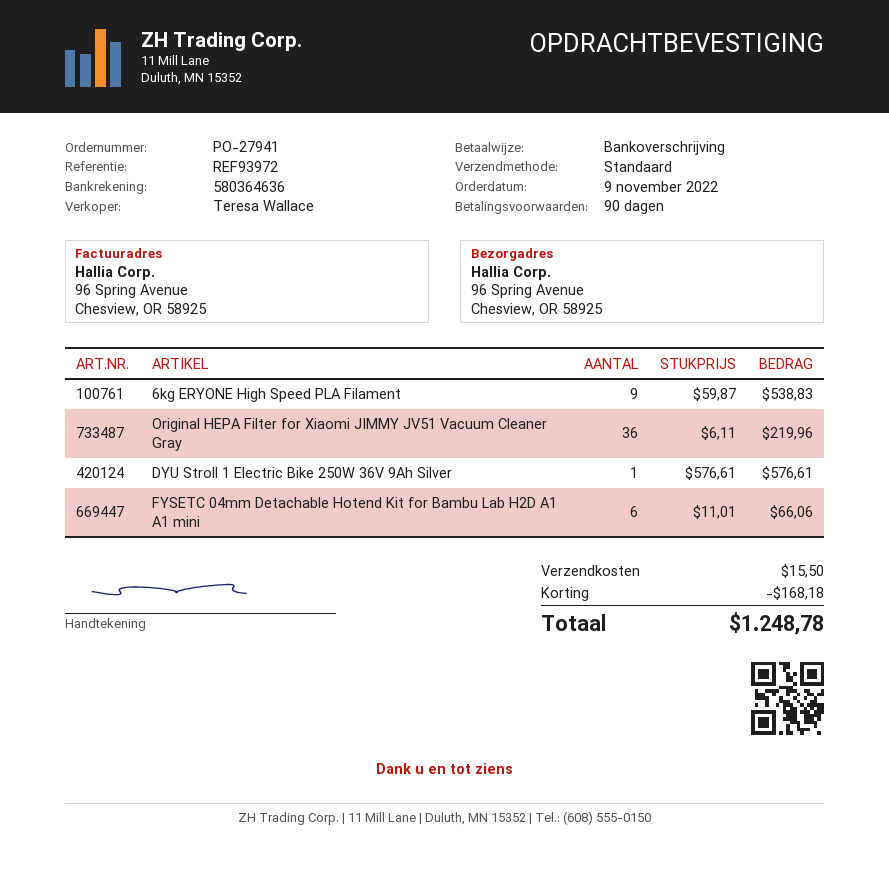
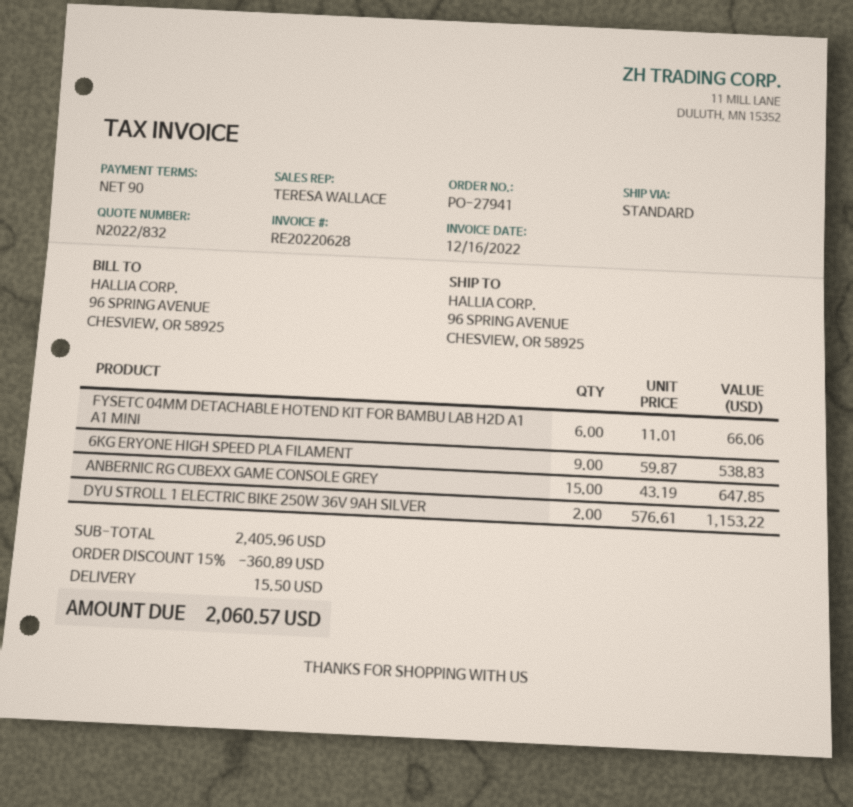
Original HEPA Filter for Xiaomi JIMMY JV51 Vacuum Cleaner Gray: 36 x 6.11 = 219.96 -> none
DYU Stroll 1 Electric Bike 250W 36V 9Ah Silver: 1 x 576.61 = 576.61 -> 2 x 576.61 = 1153.22
ANBERNIC RG CUBEXX GAME CONSOLE GREY: none -> 15 x 43.19 = 647.85
discount: 168.18 -> 360.89
total: 1248.78 -> 2060.57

WHAT IS NEEDED: The response must match the listing exactly, except that pictures are removed.

ANSWER FOR THE TASK:
Original HEPA Filter for Xiaomi JIMMY JV51 Vacuum Cleaner Gray: 36 x 6.11 = 219.96 -> none
DYU Stroll 1 Electric Bike 250W 36V 9Ah Silver: 1 x 576.61 = 576.61 -> 2 x 576.61 = 1153.22
ANBERNIC RG CUBEXX GAME CONSOLE GREY: none -> 15 x 43.19 = 647.85
discount: 168.18 -> 360.89
total: 1248.78 -> 2060.57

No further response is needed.